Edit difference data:
◆ ◆ ◆ ◆ ◆ ◆ ◆

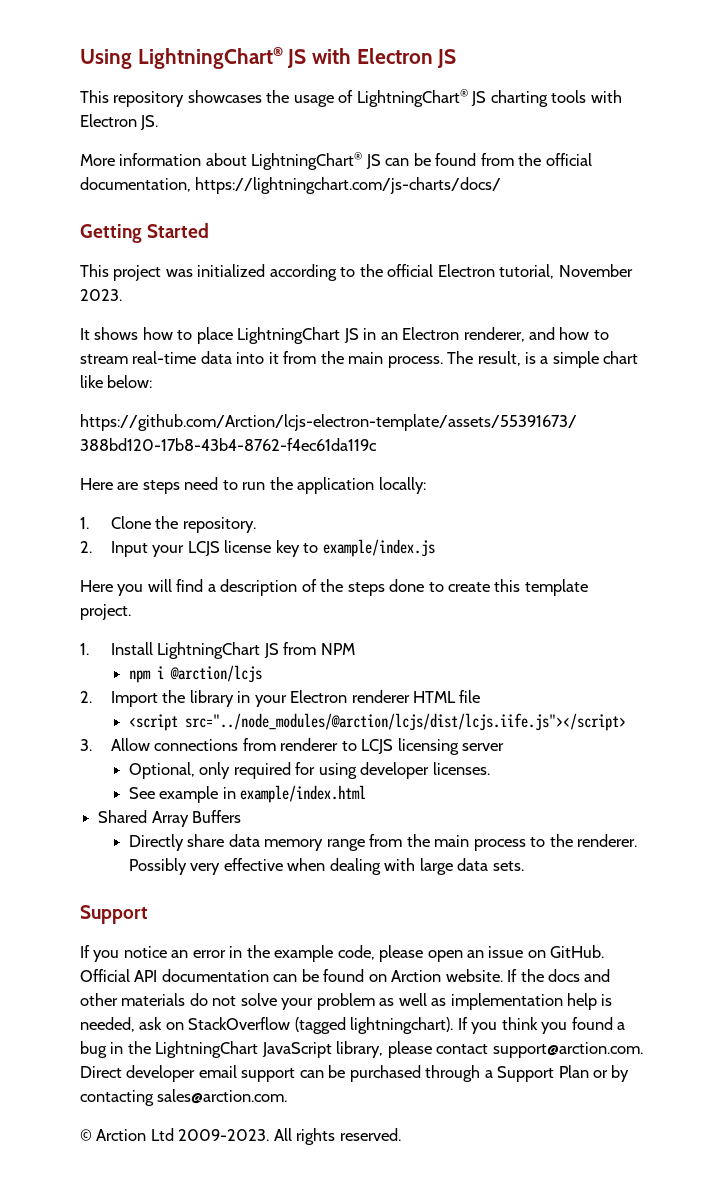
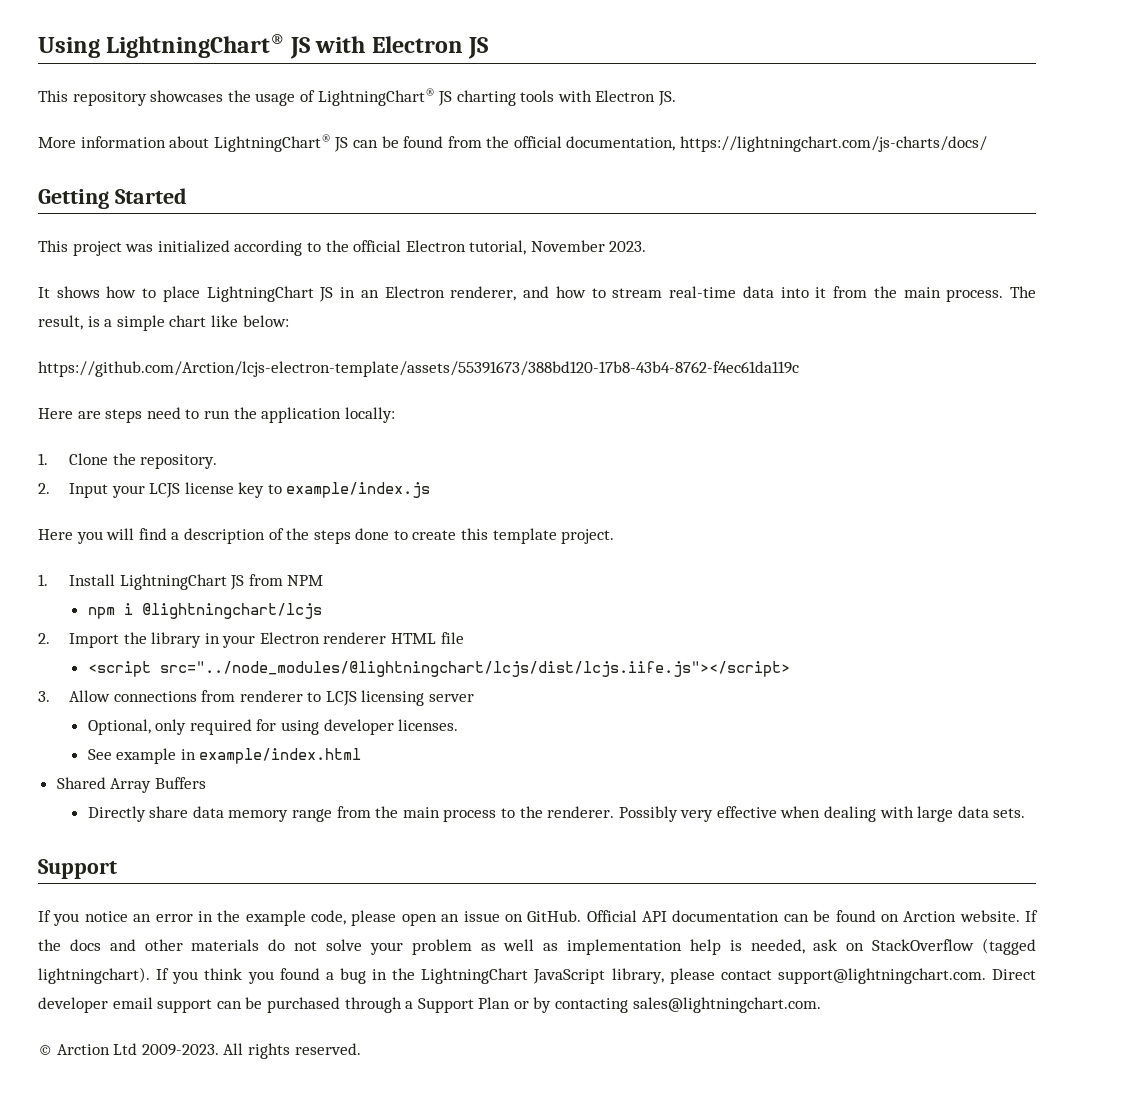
- npm i @arction/lcjs
+ npm i @lightningchart/lcjs
- <script src="../node_modules/@arction/lcjs/dist/lcjs.iife.js"></script>
+ <script src="../node_modules/@lightningchart/lcjs/dist/lcjs.iife.js"></script>
- If you think you found a bug in the LightningChart JavaScript library, please contact support@arction.com. Direct developer email support can be purchased through a Support Plan or by contacting sales@arction.com.
+ If you think you found a bug in the LightningChart JavaScript library, please contact support@lightningchart.com. Direct developer email support can be purchased through a Support Plan or by contacting sales@lightningchart.com.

◆ ◆ ◆ ◆ ◆ ◆ ◆

Instructions to follow: Restate every line of the data above word for word, with the images removed.

Task result:
- npm i @arction/lcjs
+ npm i @lightningchart/lcjs
- <script src="../node_modules/@arction/lcjs/dist/lcjs.iife.js"></script>
+ <script src="../node_modules/@lightningchart/lcjs/dist/lcjs.iife.js"></script>
- If you think you found a bug in the LightningChart JavaScript library, please contact support@arction.com. Direct developer email support can be purchased through a Support Plan or by contacting sales@arction.com.
+ If you think you found a bug in the LightningChart JavaScript library, please contact support@lightningchart.com. Direct developer email support can be purchased through a Support Plan or by contacting sales@lightningchart.com.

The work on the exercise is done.